AUGUSTA – After a week of selling bonds exclusively to individual Maine investors, MaineHousing has surpassed its goal of earning $23 million to finance its homebuyer program.

At the close of the sale Wednesday afternoon, investors snapped up $38.7 million in tax-exempt bonds.

“It’s being widely successful,” MaineHousing Executive Director Dale McCormick said. “We’re up to $38.7 million in bonds sold retail so far today and that is wonderful. It will allow our first-time homebuyers program to continue, which will benefit the economy of the state of Maine and its people. It will be helping the economy by bolstering the real-estate sector and helping Maine people buy their first home.”

McCormick said the bonds are exempt from state and federal income taxes, and from the alternative minimum tax, an extra tax some people have to pay on top of the regular income tax.

Why so many invested in these bonds has to do with people wanting a safe place for their money, according to Tom Hastings, financial adviser with Raymond James Financial Services Inc. in Augusta.

“I think right now, with the bond market the way it has been, people perceive Maine municipal bonds as being a secure place to put their money,” Hastings said. “And also they have the advantage of being tax-free.”

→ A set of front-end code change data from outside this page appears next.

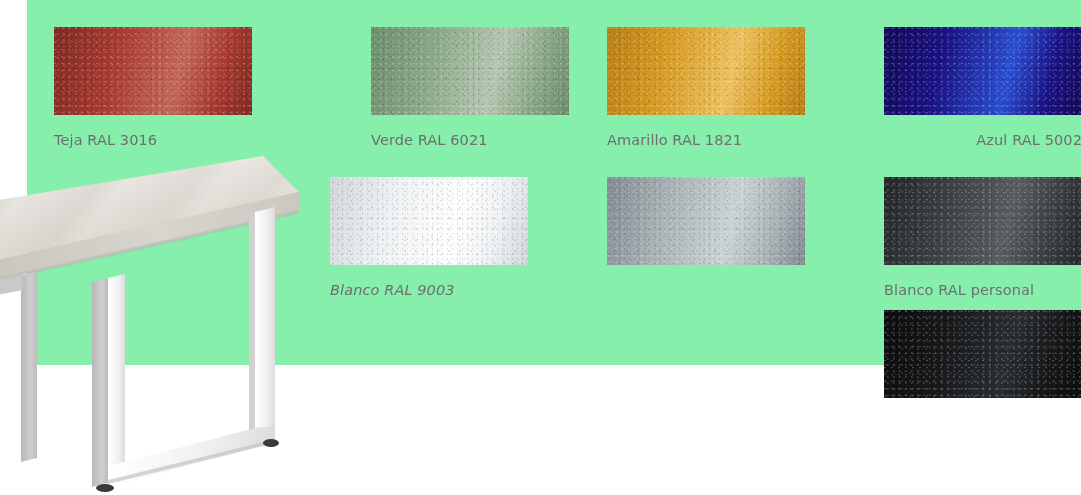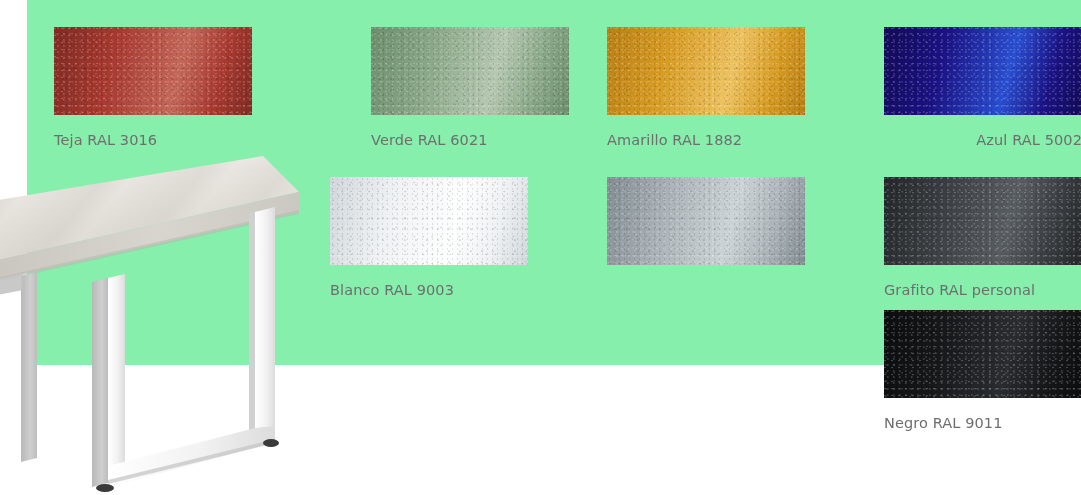"Amarillo RAL 1882" div.swatch-label { text: 1882 -> 1821 }
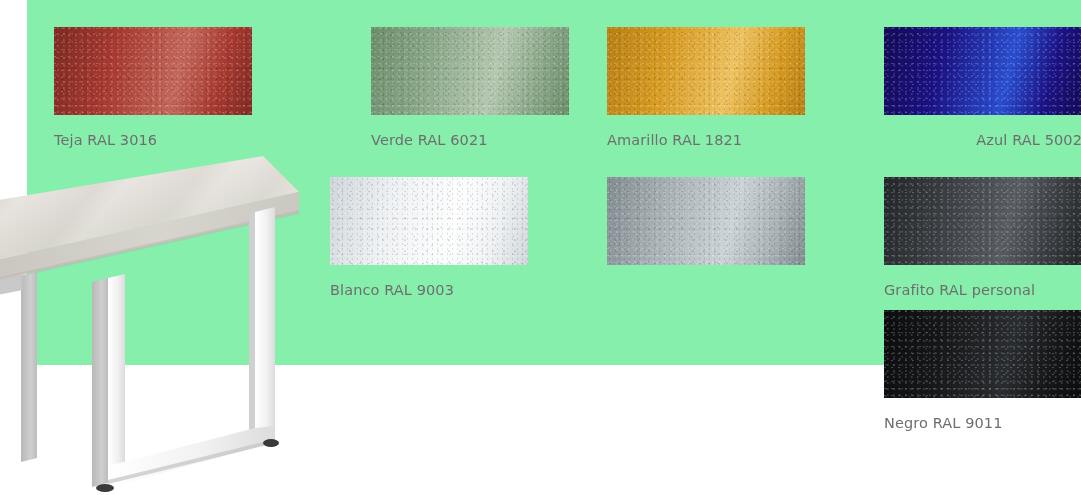"Blanco RAL 9003" div.swatch-label { font-style: none -> italic }
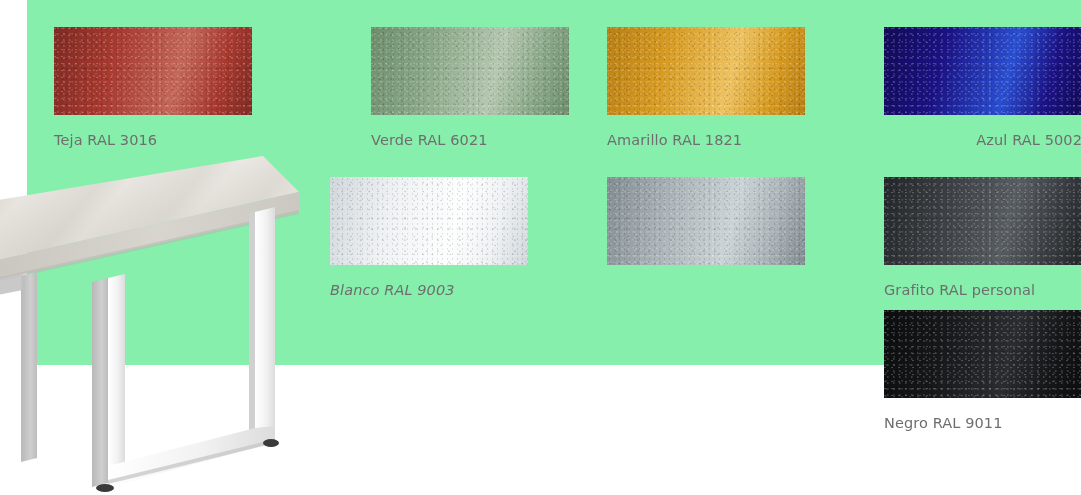"Grafito RAL personal" div.swatch-label { text: Grafito -> Blanco }
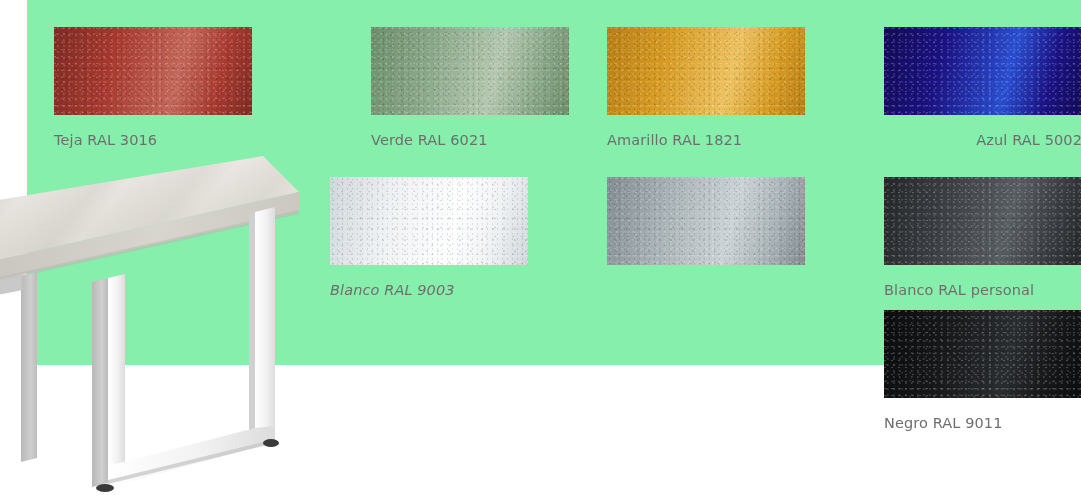"Negro RAL 9011" div.swatch-label { html: <div>Negro RAL 9011</div> -> none }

Dan Simpson of MaineHousing said the interest rate on the bonds depends on the rate of maturity – from 3.5 percent on a two-year bond to a 6.25 percent on a 15-year bond.

MaineHousing Treasurer Tom Cary said the rate was set Tuesday. He said rates are based on what other bonds are selling for in the current market.

The goal, he said, is to set a rate high enough to attract Maine buyers but no higher, so MaineHousing can pass along a low mortgage rate to first-time homebuyers.

Cary said the state housing authority has always offered bonds to Maine investors exclusively – at least a day, sometimes two – before they are sold to institutional investors on Wall Street.

“This is the first half of the retail sale,” McCormick said. “In three or four weeks, we’re hoping to do an institutional sale with longer-maturing bonds to insurance companies and national money market funds.”

McCormick said she also learned Wednesday that MaineHousing will receive $3 million from the Department of Housing and Urban Development to eliminate lead hazards in homes. Lead is a toxin that can impair children’s development and may even cause death.

She said her agency must come up with a $1 million match over the next three years.

“Our match for the lead grant is from the money MaineHousing receives from the state’s real estate transfer tax,” she said. “We get a share of it according to statute.”

“We have the oldest housing stock in the nation. Lead paint was used in pre-1970 so the mass is daunting. We need to keep at it. It’s an important health issue.”